Es herrschte ziemliche Erleichterung, weil man doch ein bisschen Angst hatte, dass das passiert, was immer wieder prophezeit wurde – der Sieg von Geert Wilders. Das ist nicht eingetreten. Insgesamt hat die Regierungskoalition aber die Hälfte der Sitze verloren, wobei die Sozialdemokraten deutlich mehr verloren haben. Das heißt die Holländer waren mit ihrer Regierung nicht zufrieden und haben trotzdem Wilders nicht als Alternative gesehen. Die Niederlande sind ein Signal für Europa. Das sollte jeder wahrnehmen.

Wilders ist so etwas wie ein Pate für die Rechtspopulisten in Deutschland – siehe die Auftritte bei Pegida-Kundgebungen in Dresden. Welche Wirkung erwarten Sie hier?

Ich habe da keine Riesenangst. Die deutsche AfD ist nicht mit der Radikalität von Wilders zu vergleichen und ist gerade extrem mit sich selbst beschäftigt. Ich bin mir sicher, dass die Deutschen verstehen, dass Europa zu wichtig ist, um an die einfachen Antworten der Rechtspopulisten glauben zu können.

Warum haben die Sozialdemokraten besonders stark verloren?

Die Sozialdemokraten (PdA) sind regelrecht zusammengebrochen. Die PdA hat durch innere Streitigkeiten viel von ihrer Glaubwürdigkeit verloren. Das rächt sich dann bei der Parlamentswahl. Sie werden aber wieder zurückfinden, denke ich. Generell geht der Trend in Holland zu immer mehr Zersplitterung. Es gibt allerdings mehrere Parteien, die die gleichen Prinzipien haben. Es sind nur verschiedene Säulen, etwa christlich oder sozial. Viele Stimmen sind von den Sozialdemokraten zur grün-linken Partei GroenLinks gegangen, also von links nach links. Denn die Grünen stehen in den Niederlanden viel weiter links als in Deutschland.

In Amsterdam ist GroenLinks sogar die stärkste Partei geworden.

Ihr Vorsitzender Jesse Klaver ist offenbar eine starke Persönlichkeit. Wir haben auch in Deutschland erlebt, dass die Grünen unter Winfried Kretschmann in Baden-Württemberg überraschend stärkste Partei in Baden wurden. Ich glaube vielmehr, dass sich enttäuschte linke Wähler Alternativen gesucht haben.

Glauben Sie, dass die in Holland fehlende Fünf-Prozent-Hürde inzwischen ein Hindernis für politische Stabilität darstellt?

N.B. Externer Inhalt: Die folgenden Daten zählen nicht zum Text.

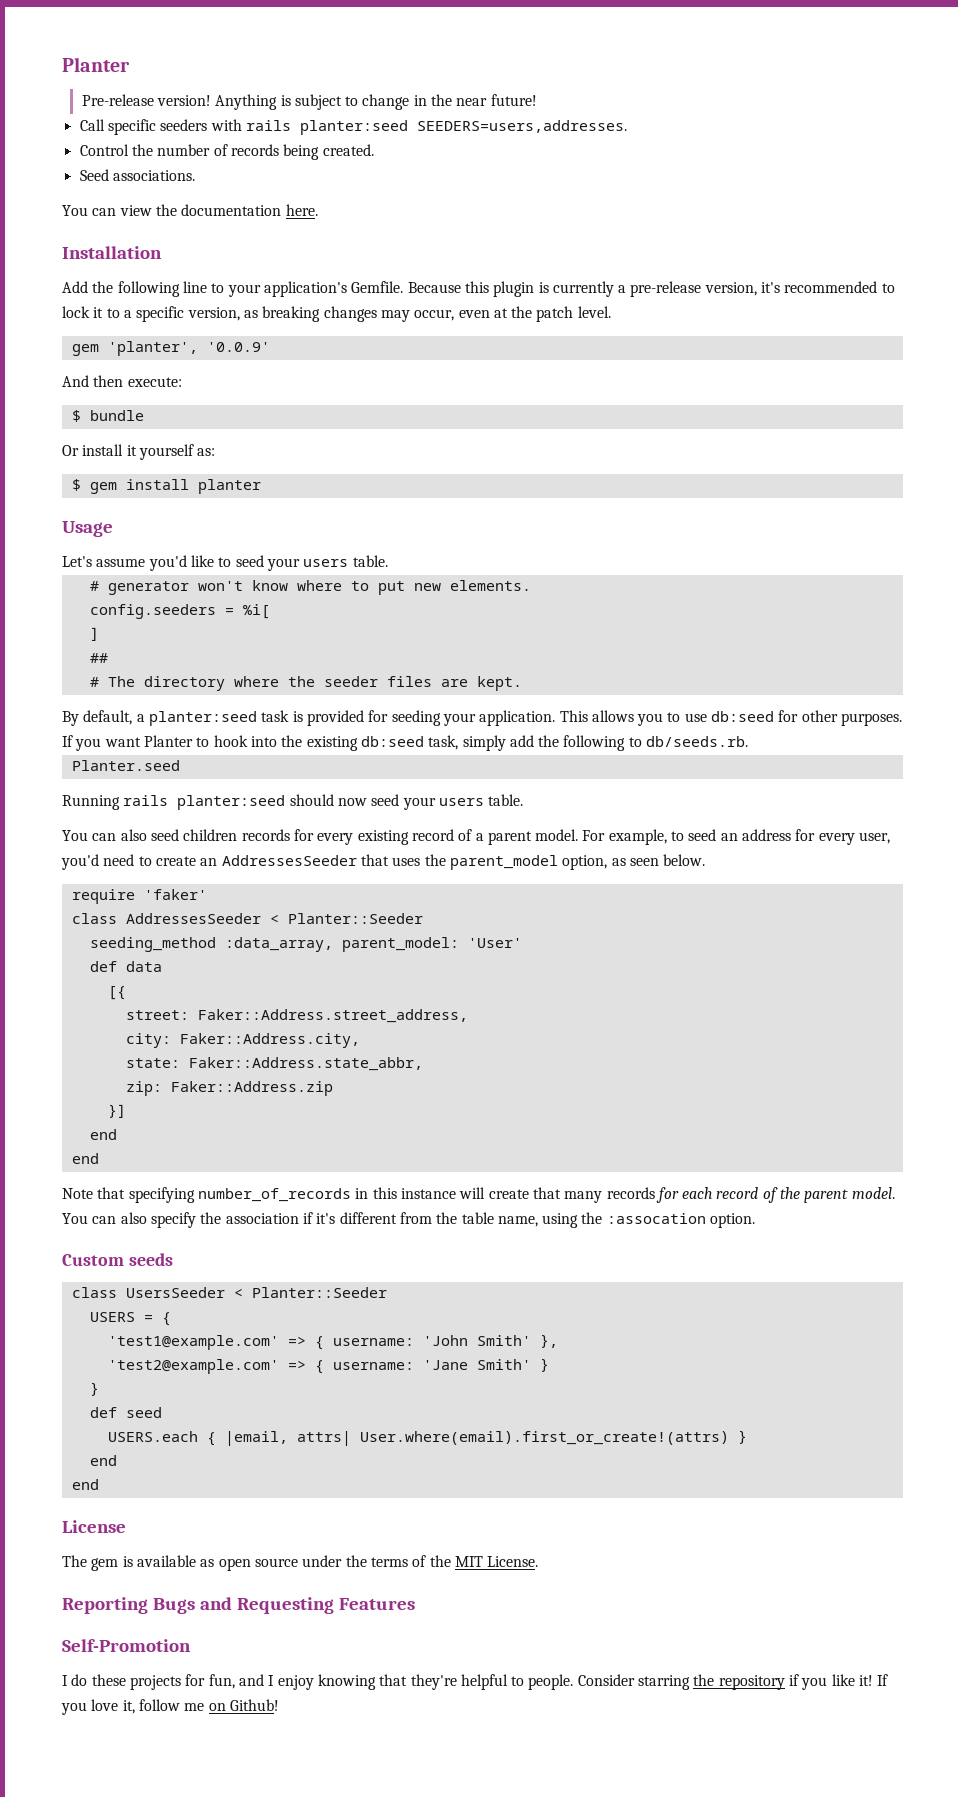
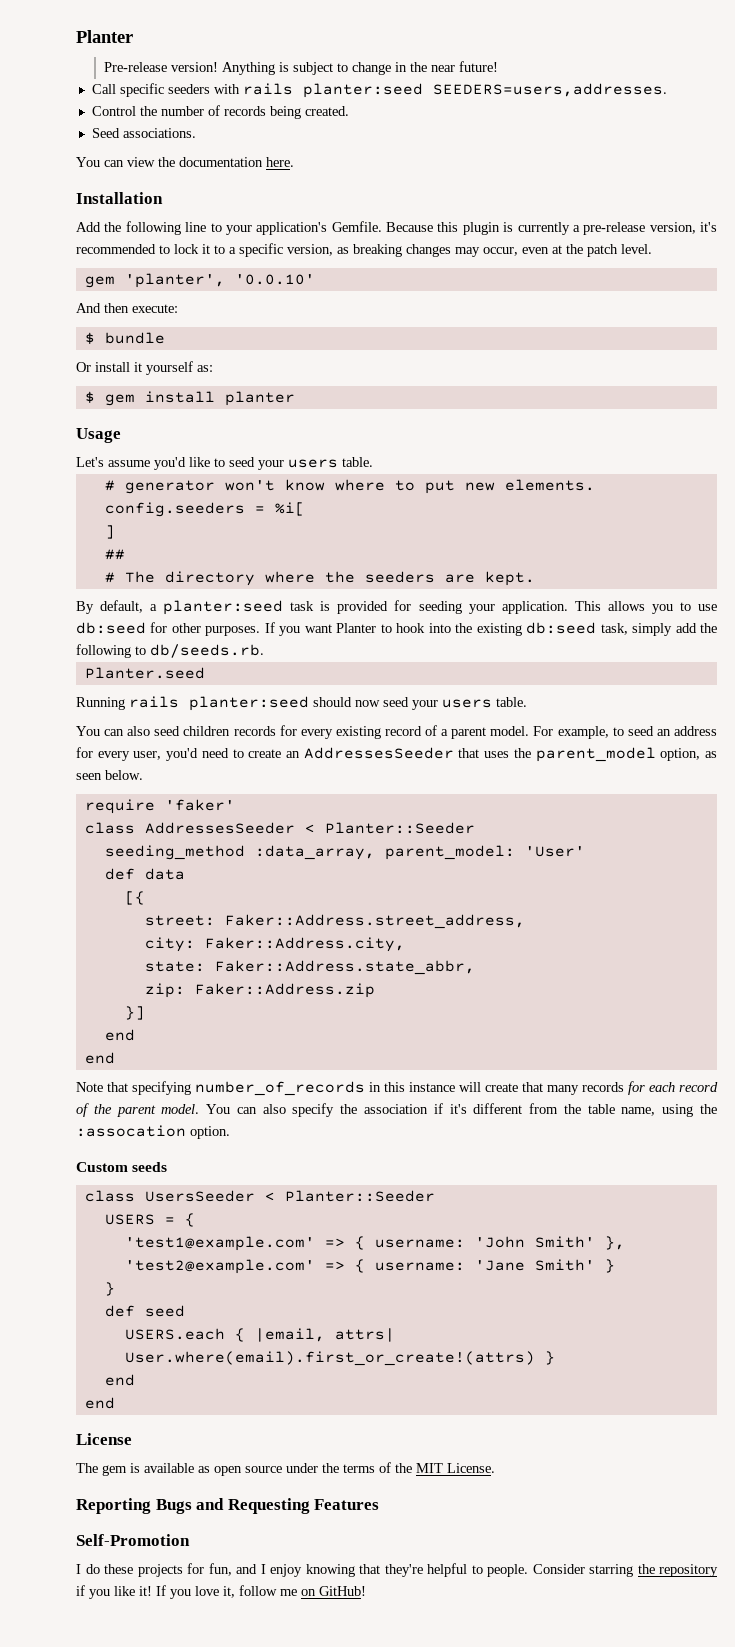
[206,342,270,352] '0.0.9' -> [234,274,315,285] '0.0.10'
[323,676,432,687] seeder files -> [364,571,435,583] seeders
[229,1699,279,1711] Github! -> [319,1586,366,1596] GitHub!

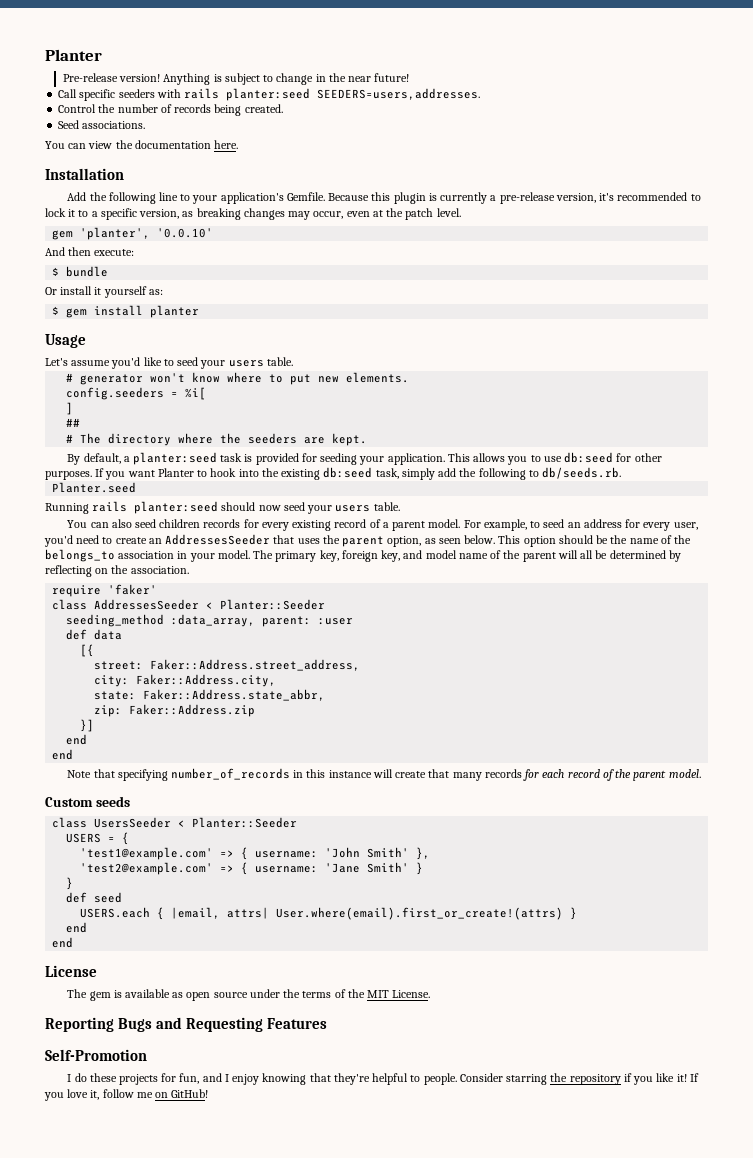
[535,747,656,762] parent_model -> [342,536,385,547] parent
(143, 775) none -> [498,535,692,547] [45,549,681,562] [45,565,189,577] This option should be the name of the belongs_to association in your model. The primary key, foreign key, and model name of the parent will all be determined by reflecting on the association.
[384,845,585,860] parent_model: 'User' -> [262,616,354,627] parent: :user
[206,1103,718,1117] [76,1125,230,1139] You can also specify the association if it's different from the table name, using the :assocation option. -> (701, 773) none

Holland braucht keine Fünf-Prozent-Hürde. Dass es diese in Deutschland gibt, hat historische Gründe. Wenn man sich die Entwicklung über die Jahre anschaut, so ist die niederländische Politik nicht weniger stabil als die deutsche. Ich denke, es besteht kein Grund, sich Sorgen zu machen. Die Holländer kommen ganz gut damit klar.

Höchstwahrscheinlich wird der bisherige Premierminister Mark Rutte auch der neue sein. Mit wem zusammen könnte er regieren?

Wenn ich mir das Ergebnis anschaue, bietet sich an, dass er mit der christdemokratischen CDA zusammengehen wird. Das reicht aber nicht, wer wird wohl die liberale D66 und seinen bisherigen Partner PdA dazunehmen.

Welche Rolle hat der Konflikt mit der Türkei für die Wahlen gespielt und wie wird es im Verhältnis zwischen Niederlanden und Türkei weitergehen?

Der türkische Präsident Erdogan hat Rutte in eine Zwangsposition gebracht. Der niederländische Ministerpräsident konnte nicht anders rea- gieren, als er dies getan hat. Am Ende hat es Rutte nicht geschadet. Jetzt sollen sogar holländische Kühe ausgewiesen werden. Ich habe das Gefühl, das endet in der gleichen Lächerlichkeit, wie wir das bei US-Präsident Trump erleben. Ich kann nur hoffen, dass Europa zu- sammenhält, was sich andeutet. Erdogan sollte Europa zusammenschweißen. Das kann die einzige Lösung sein.